Neuroscientists Norman Doidge and Michael Merzenich recommend keeping the brain young by forcing it to grow new neurons.
Recently I was talking to a man of my age who said he was feeling old. He said he didn’t really want to go out much at night, preferring to stay home and watch TV, or Netflix and equivalent. “I just feel tired when I come home from work, and generally unenthusiastic about anything that’s happening. I don’t want to go to dinner all the time with the same people. Once a week we go out to see a movie, it’s enough.”
I asked whether he danced at all. He looked at me as if I were from outer space. “At our age?” he said. “Where do you go? All those young people smoking and drinking and hanging about in the street.” I asked whether he went to lectures and interesting talks about the place, festivals, workshops. He shook his head. “Not often.”
No wonder he was weary. I told him my motto. “Stay curious, stay young.” Curiosity may have killed the cat, but that cat sure did have a spectacular, interesting and challenging life before all nine lives were up.
In stark contrast to this man, I refuse to let myself become intellectually sedentary. I continue to educate myself all the time. I’m now on my second masters in seven years. Not because I need retraining; I’m just loving being drenched in history and literature. It keeps my mind young and challenged.
Neuroscientists Norman Doidge, who wrote the bestseller The Brain That Changes Itself, and colleague Michael Merzenich (both of whom often visit Australia to give lectures) rave about keeping the brain young by forcing it to grow new neurons.
Neurons are created right throughout the brain when we learn new things, particularly hard new things that stretch our minds and imaginations.
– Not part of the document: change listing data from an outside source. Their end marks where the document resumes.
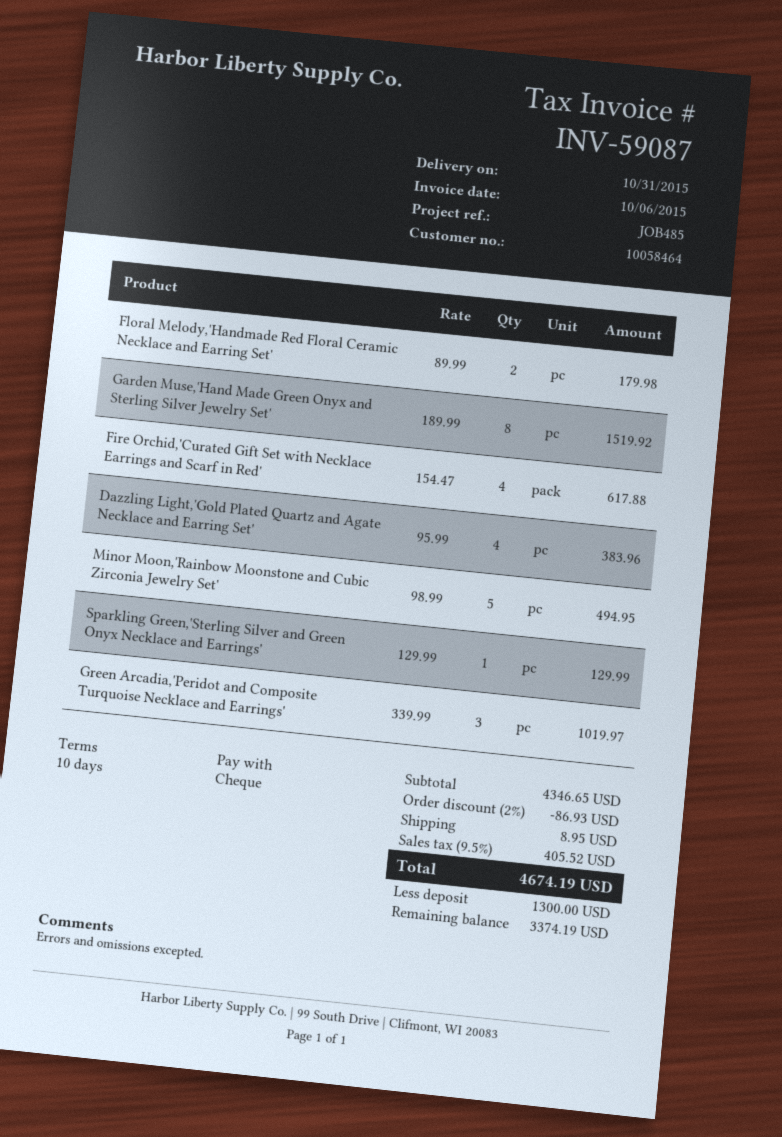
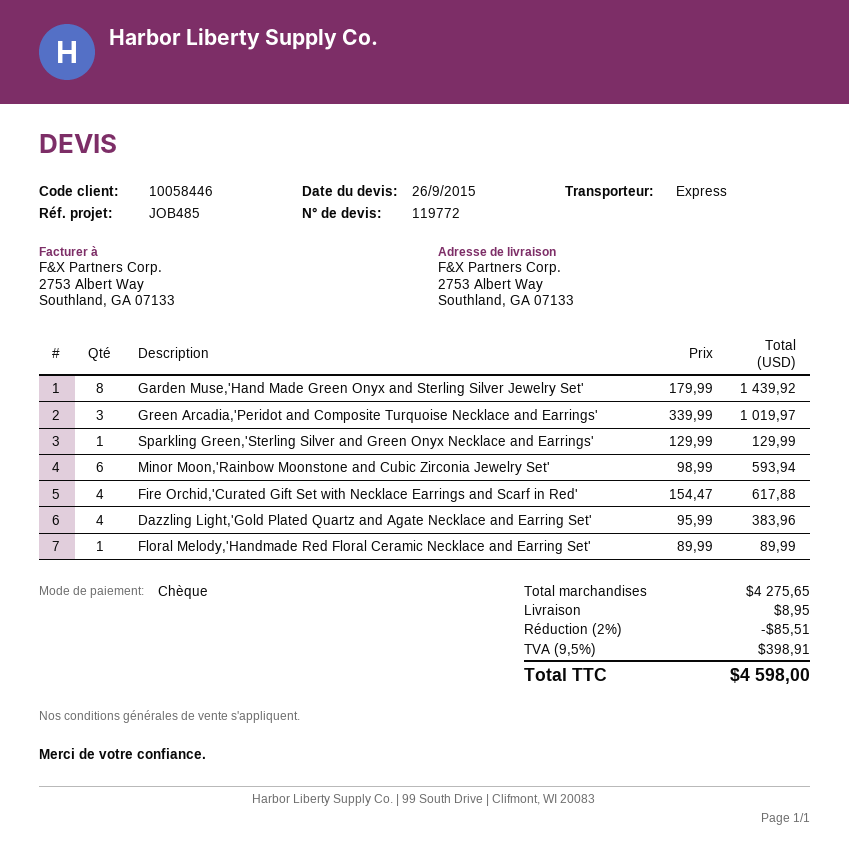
customer number: 10058464 -> 10058446
Floral Melody,'Handmade Red Floral Ceramic Necklace and Earring Set': 2 x 89.99 = 179.98 -> 1 x 89.99 = 89.99
Garden Muse,'Hand Made Green Onyx and Sterling Silver Jewelry Set': 8 x 189.99 = 1519.92 -> 8 x 179.99 = 1439.92
Minor Moon,'Rainbow Moonstone and Cubic Zirconia Jewelry Set': 5 x 98.99 = 494.95 -> 6 x 98.99 = 593.94
subtotal: 4346.65 -> 4275.65
discount: 2% = 86.93 -> 2% = 85.51
tax: 9.5% = 405.52 -> 9.5% = 398.91
total: 4674.19 -> 4598.00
For many it is learning a new language, music or maths, which activates various untapped regions of the brain.
For me, I took up learning technical skills, radio equipment and panelling, cameras, edit suites and lighting. A new language in itself.
But any form of study keeps us young. Not to mention hanging with happy, young people who have so much to teach us about the new world order. The other trick I have to stay mentally young is doing things that are outside my comfort zone. At least once a week I force myself to go somewhere or do something that I’m not necessarily drawn to, to stimulate my brain.
I do lots of workshops and many of them are about dance, which also co-ordinates the brain. I recently learned tribal drumming. Easy at it may seem, to try to stay in synch with those wild musicians is an art form.
Of course, physical challenges keep us young. We all know that people who continue to do sport and exercise and play footy with their kids have that rosy, welcoming glow. But keeping the mind alert is so underestimated.
I also try to watch things I ordinarily wouldn’t watch. Although I’m not a fan of war movies or documentaries, I sat through the most extraordinary series by genius filmmaker Ken Burns on the Vietnam War. It was riveting, upsetting, provocative; my mind was alive with so many questions about humanity and so many new insights. Philosophically it cracked me open and also, being a Gen X, I had come in at the tail end of it all, and never understood the milieu I’d been born into.
From time to time we must also travel to overseas destinations that we might feel disinclined to. One of the greatest joys of life is being incredibly surprised. My other big trick is to hang with a few people who are enthusiastic — who inspire me to take radical leaps of faith. We are only as good as the company we keep.
The point isn’t whether we go out and dance, or go to remote Africa or stay at home and study, it’s about staying young in the brain, which then activates all the nerves in the body and spine. When the brain is firing, feel-good hormones are firing, anti-ageing agents are firing, and we feel alive.
Adventurer Jacques Cousteau summed up his endless curiosity and youthful enthusiasm in his motto: “We must go and see for ourselves.”